Seit dem 8. Dezember weiß ich, wie es ist, durch die Hölle zu gehen!
Ich bin seit März eine Gegnerin der Corona-Maßnahmen. Weder mein Mann noch ich trugen eine Maske! Ich achtete auf Abstand und darauf, die Hände zu desinfizieren, aber sonst lebten wir ein ganz normales Leben. Niemand von uns steckte sich mit Corona an! Aber während dieser zwölf Tage im Hochsicherheitstrakt LKH Gmünd musste ein alter, dementer Mensch Besuch entbehren, bekam jedoch dafür Corona!
Wer auch immer diese Geschichte liest, für meinen Mann und mich kommt jede Hilfe zu spät.
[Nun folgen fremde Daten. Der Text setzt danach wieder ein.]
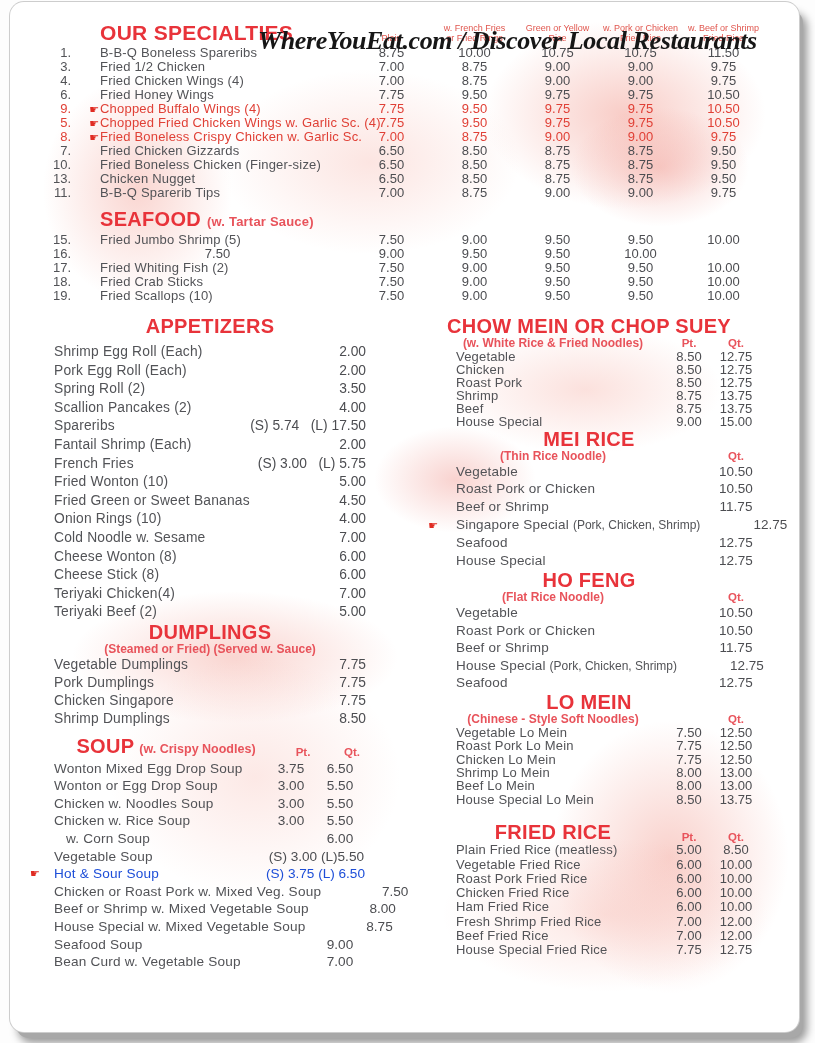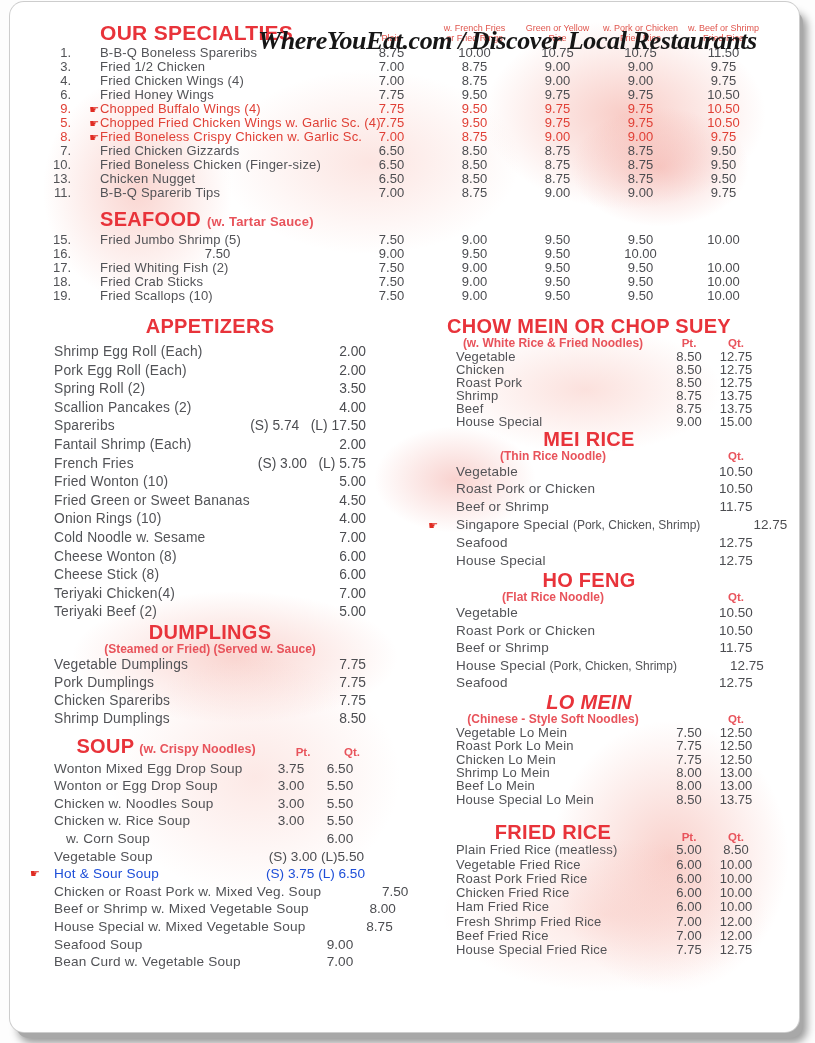--- a/index.html
+++ b/index.html
@@ -370,7 +370,7 @@
             <span class="pr">7.75</span>
           </div>
           <div class="app-row dump-row">
-            <span class="nm">Chicken Spareribs</span>
+            <span class="nm">Chicken Singapore</span>
             <span class="pr">7.75</span>
           </div>
           <div class="app-row dump-row">

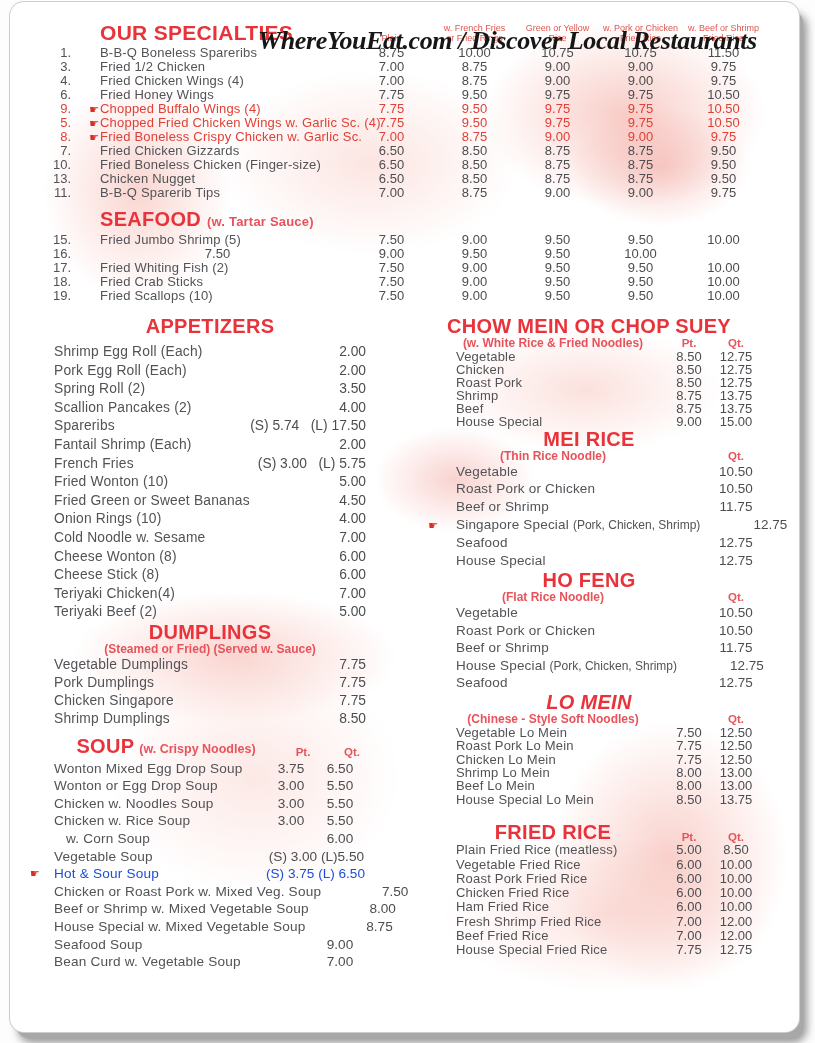--- a/index.html
+++ b/index.html
@@ -83,7 +83,7 @@
   .rows-hf .r-row{height:17.6px;line-height:17.6px;font-size:13.5px;}
   .rows-lm .r-row{height:13.4px;line-height:13.4px;}
   .rows-fr .r-row{height:14.3px;line-height:14.3px;}
-  .mt7{margin-top:7px;} .mt10{margin-top:10px;} .mt8{margin-top:8px;font-style:italic;} .mt16{margin-top:16px;}
+  .mt7{margin-top:7px;} .mt10{margin-top:10px;} .mt8{margin-top:8px;} .mt16{margin-top:16px;}
 </style>
 </head>
 <body>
Es gibt so viele andere Menschen, die dringend Hilfe brauchen. Ich möchte alles tun, was in meiner Macht steht, damit diese Gräueltat an meinem Mann und mir nicht ungehört bleibt, und ich hoffe sehr, dadurch auch den vielen anderen Menschen, die in einer vergleichbar verzweifelten Lage sind, helfen zu können!